Input records:

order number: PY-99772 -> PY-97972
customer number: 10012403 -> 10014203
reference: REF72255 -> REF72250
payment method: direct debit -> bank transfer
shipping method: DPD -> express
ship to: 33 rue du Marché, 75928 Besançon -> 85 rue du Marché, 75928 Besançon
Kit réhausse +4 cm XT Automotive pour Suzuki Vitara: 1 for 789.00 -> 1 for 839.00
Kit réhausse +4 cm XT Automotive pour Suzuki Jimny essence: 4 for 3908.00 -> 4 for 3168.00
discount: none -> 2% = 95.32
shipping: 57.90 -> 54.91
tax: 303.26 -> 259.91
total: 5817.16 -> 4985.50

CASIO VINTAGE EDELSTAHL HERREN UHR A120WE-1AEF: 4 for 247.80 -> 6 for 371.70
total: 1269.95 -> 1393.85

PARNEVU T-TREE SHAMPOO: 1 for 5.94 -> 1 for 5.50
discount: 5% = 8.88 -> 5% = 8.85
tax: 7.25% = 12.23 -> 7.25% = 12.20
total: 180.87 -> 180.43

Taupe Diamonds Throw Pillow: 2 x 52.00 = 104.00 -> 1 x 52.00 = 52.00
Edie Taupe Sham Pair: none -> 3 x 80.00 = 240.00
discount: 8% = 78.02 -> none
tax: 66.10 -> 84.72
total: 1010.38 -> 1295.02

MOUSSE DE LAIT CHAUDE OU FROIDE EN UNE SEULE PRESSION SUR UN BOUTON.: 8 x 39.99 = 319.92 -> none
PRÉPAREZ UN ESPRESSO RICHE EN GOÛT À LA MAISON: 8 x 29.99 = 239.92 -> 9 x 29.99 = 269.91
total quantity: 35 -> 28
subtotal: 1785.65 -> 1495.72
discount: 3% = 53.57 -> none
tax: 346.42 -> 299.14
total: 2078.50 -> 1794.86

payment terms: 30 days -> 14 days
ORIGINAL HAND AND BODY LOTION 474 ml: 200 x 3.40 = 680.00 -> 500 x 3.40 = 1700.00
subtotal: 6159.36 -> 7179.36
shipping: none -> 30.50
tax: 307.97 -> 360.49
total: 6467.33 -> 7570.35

What the task asks: The answer is each line from the entries above in which the word "subtotal" occurs.

Response:
subtotal: 1785.65 -> 1495.72
subtotal: 6159.36 -> 7179.36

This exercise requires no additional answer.